I’m planning on doing a series of articles on the Paleoconservative perspective on various relevant socio-political and socio-religious issues facing our civilization today. I purposefully chose the Paleoconservative label as I believe this serves as an ideal umbrella term to include Christian Nationalists, Hoppean Paleo-Libertarians, Federalists and Theonomist Kinists under one category. The first entry of this series pertains to the issue of demographics. Because paleoconservatives prioritize a family-based social order, national and cultural identity, as well as the need for social cohesion, we stand critical of mass immigration and multiculturalism and favour religious, cultural, and ethnic homogeneity.  This position logically flows from a framework that values truth, tradition, and a strong sense of community. So in today’s piece I am going to delve a little into the foundational principles of Paleoconservatism as this pertains to the issue of demographics, as well as its critique of contemporary demographic trends in the Western world from a Paleoconservative perspective.
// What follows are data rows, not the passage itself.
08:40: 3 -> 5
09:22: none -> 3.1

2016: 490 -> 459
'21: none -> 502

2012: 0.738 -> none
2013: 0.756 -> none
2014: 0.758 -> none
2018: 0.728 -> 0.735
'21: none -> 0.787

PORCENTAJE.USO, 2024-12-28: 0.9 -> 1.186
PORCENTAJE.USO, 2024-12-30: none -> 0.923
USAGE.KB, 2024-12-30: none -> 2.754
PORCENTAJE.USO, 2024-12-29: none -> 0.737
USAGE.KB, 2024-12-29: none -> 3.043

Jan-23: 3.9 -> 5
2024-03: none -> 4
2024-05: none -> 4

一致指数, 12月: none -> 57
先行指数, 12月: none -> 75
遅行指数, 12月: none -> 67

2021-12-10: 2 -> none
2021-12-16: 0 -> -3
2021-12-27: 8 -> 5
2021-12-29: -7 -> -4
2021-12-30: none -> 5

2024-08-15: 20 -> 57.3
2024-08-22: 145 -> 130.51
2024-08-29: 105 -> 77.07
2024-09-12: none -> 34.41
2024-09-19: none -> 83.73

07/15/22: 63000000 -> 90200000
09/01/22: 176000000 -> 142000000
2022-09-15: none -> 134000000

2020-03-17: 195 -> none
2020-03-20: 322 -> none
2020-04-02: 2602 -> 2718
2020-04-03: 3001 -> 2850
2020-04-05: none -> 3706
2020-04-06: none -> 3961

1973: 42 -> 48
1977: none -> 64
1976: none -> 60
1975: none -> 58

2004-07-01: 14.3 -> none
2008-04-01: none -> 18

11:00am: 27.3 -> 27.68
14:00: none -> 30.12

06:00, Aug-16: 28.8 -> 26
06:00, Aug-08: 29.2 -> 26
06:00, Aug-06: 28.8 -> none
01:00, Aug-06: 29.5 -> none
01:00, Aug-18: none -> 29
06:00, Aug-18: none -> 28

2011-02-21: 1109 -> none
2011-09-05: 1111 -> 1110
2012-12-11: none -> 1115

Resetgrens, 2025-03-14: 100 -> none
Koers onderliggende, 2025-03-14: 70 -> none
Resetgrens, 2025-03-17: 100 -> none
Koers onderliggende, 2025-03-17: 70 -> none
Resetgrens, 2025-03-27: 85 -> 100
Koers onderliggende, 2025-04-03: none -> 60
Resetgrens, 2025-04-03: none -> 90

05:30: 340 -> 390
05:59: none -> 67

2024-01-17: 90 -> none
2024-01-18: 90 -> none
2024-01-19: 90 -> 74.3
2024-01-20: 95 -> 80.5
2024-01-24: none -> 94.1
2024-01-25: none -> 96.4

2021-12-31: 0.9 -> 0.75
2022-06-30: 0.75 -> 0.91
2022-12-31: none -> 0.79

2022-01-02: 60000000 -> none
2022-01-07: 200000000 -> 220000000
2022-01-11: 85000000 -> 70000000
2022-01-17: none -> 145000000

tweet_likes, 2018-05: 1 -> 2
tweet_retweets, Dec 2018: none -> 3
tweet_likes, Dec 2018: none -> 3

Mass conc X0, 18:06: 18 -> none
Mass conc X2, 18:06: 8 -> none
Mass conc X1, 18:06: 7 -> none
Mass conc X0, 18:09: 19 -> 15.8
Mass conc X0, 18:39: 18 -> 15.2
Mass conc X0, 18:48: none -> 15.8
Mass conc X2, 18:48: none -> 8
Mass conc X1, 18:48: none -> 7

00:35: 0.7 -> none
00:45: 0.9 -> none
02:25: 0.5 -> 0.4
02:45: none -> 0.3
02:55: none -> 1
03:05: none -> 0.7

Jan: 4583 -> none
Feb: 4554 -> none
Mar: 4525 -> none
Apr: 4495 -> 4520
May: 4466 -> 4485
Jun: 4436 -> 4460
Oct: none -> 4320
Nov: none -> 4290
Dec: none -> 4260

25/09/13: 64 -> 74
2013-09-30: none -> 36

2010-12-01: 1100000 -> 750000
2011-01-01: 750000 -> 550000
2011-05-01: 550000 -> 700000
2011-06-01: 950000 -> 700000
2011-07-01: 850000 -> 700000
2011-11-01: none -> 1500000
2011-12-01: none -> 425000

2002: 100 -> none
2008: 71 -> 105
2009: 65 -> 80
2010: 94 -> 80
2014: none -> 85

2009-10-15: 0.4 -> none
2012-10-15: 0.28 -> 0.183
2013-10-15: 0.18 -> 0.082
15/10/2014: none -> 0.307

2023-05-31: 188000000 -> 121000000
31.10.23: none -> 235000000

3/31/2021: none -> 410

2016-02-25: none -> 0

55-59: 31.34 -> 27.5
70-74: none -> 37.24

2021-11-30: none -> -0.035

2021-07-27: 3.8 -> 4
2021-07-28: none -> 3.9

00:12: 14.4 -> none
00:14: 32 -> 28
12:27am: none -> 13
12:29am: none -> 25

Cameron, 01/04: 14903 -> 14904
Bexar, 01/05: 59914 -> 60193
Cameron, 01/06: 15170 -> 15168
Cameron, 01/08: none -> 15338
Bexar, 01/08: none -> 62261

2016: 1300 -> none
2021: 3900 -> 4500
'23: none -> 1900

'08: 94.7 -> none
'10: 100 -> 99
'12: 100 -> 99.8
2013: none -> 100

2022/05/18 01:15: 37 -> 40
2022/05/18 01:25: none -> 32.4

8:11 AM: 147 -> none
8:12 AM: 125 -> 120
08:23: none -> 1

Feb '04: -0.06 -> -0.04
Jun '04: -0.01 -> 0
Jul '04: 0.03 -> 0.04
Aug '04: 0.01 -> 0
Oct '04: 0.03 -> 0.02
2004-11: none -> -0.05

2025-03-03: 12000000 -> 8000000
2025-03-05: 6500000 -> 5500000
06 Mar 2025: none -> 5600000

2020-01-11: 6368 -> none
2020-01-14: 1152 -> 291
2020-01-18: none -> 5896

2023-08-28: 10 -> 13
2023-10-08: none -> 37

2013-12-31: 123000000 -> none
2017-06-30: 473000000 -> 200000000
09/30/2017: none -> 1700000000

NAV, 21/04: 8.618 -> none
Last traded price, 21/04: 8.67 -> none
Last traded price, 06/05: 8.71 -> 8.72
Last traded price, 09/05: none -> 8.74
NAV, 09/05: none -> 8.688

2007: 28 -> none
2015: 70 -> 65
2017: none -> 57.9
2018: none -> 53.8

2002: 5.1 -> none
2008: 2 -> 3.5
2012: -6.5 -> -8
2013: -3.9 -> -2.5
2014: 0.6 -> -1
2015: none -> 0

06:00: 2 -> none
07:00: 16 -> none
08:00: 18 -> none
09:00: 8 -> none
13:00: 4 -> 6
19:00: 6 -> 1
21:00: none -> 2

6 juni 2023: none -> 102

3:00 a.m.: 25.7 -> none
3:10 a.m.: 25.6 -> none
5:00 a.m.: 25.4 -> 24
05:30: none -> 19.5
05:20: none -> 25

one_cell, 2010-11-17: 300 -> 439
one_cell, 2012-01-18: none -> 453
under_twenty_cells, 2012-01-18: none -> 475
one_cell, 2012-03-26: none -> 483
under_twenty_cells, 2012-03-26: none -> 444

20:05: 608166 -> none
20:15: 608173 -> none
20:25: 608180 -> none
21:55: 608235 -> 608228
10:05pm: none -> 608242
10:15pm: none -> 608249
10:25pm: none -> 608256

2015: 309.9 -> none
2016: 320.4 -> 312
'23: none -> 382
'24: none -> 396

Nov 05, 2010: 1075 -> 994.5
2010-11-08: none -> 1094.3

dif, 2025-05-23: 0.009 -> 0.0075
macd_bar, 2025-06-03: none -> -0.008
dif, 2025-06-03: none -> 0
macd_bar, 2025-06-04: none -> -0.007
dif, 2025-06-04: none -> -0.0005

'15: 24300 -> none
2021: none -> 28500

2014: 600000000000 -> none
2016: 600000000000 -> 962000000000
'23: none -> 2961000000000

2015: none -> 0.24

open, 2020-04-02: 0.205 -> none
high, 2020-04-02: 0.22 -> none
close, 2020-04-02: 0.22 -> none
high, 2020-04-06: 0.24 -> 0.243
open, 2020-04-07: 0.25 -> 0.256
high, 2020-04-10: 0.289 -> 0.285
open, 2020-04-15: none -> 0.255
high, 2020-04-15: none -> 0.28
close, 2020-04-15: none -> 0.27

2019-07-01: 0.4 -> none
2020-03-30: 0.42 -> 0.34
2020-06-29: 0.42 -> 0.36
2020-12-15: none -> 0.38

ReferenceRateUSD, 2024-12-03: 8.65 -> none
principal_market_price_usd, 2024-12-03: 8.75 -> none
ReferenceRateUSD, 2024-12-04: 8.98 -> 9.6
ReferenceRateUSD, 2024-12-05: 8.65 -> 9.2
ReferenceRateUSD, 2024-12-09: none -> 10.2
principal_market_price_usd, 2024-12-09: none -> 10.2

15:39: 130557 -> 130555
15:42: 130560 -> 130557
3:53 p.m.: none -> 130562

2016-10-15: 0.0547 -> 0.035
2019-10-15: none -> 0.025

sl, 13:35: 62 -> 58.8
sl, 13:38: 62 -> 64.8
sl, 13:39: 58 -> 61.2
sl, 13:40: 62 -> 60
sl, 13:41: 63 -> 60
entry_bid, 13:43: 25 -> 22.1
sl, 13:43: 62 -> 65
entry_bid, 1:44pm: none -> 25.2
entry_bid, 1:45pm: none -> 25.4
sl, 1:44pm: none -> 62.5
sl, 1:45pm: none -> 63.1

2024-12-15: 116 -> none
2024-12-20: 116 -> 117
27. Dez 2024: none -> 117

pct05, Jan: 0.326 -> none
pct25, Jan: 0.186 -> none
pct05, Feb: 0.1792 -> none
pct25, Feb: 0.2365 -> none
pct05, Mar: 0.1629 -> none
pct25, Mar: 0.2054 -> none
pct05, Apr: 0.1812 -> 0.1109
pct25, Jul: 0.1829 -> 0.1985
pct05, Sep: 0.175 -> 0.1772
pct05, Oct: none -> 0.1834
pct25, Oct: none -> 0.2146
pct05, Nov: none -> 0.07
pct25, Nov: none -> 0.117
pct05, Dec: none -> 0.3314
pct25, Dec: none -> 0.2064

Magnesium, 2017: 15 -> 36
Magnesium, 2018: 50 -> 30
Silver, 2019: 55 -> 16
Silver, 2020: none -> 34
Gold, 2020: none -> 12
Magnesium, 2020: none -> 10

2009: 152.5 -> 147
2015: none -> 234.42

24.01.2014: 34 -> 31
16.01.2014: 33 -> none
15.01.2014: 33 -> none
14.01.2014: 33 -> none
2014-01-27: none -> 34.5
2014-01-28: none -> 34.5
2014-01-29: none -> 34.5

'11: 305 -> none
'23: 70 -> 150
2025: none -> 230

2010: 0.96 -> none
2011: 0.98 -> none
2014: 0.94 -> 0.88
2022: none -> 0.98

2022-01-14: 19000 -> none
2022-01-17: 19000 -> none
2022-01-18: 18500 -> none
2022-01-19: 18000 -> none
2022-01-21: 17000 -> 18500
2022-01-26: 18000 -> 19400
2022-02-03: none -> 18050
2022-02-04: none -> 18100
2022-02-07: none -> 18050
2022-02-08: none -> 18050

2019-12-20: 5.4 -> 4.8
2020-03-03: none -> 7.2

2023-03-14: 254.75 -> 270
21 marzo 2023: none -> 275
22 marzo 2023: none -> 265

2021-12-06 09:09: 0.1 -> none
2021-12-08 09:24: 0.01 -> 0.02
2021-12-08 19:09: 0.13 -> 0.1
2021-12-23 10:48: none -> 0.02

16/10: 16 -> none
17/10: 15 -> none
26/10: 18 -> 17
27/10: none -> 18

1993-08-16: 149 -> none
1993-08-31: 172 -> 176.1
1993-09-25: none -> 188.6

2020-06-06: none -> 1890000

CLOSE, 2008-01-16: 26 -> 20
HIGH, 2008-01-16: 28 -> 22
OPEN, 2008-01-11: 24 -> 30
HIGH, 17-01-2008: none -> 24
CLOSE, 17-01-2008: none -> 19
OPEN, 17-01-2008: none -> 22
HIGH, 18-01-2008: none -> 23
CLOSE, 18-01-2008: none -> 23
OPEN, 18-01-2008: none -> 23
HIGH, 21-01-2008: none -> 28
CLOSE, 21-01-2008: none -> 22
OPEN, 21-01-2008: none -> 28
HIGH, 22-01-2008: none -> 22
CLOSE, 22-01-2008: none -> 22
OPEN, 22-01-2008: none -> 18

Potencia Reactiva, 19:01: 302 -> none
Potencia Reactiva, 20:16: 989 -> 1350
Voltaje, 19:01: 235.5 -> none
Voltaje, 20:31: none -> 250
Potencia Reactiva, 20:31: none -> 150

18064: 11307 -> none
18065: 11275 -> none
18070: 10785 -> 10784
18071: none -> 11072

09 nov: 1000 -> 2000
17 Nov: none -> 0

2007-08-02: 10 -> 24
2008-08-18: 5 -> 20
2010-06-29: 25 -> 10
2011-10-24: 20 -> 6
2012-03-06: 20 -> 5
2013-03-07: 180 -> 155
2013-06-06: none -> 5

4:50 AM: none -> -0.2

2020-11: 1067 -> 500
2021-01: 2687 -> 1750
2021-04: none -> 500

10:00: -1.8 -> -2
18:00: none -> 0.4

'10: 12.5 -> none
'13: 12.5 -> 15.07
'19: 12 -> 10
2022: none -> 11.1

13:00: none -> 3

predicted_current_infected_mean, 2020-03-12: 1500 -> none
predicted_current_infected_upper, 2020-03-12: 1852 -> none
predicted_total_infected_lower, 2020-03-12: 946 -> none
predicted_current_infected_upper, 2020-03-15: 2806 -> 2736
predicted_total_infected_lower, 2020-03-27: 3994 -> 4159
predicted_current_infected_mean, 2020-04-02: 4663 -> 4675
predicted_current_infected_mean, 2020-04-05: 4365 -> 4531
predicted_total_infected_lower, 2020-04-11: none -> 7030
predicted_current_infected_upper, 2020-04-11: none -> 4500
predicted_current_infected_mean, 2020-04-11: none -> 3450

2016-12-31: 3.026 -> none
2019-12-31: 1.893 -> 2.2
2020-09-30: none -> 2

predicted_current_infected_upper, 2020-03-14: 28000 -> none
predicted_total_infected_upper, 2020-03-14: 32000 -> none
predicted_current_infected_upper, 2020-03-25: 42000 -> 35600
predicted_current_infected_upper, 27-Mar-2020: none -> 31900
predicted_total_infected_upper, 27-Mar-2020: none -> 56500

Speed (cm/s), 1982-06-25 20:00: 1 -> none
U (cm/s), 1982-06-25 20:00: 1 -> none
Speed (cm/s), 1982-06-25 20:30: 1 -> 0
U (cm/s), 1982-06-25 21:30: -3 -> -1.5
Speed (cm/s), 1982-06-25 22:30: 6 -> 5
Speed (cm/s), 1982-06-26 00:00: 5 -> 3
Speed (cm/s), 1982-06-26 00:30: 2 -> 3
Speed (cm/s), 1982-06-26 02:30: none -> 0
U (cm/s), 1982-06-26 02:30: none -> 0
Paleoconservativism and borders

For the Paleoconservative, respecting borders are essential for human flourishing. Paleoconservatism’s standpoint is that good fences make good neighbours. Property rights is essential to any functioning human society and vital for progress, and the right to private property is essentially maintained by borders which distinguish between one property and another and establish the rights pertaining to each. Paleoconservatives are skeptical of globalism and open borders, since both of these threaten not only the basic property rights of families and nations, but also national sovereignty and local identity in favor of a centralist and imperialist social order as opposed to the familialist social order which serves as a precondition for cultural continuity. Where immigration does take place, Paleoconservatives emphasise the need to still maintain homogeneity and for assimilation into the host culture. Naturally, however, even where immigration and integration does take place, this can only be an exception to the rule, as peoples are naturally propagated through families having children. Since the family is the most basic unit of society, families also serve as the organic building blocks of that society. Without descendants, a people perish.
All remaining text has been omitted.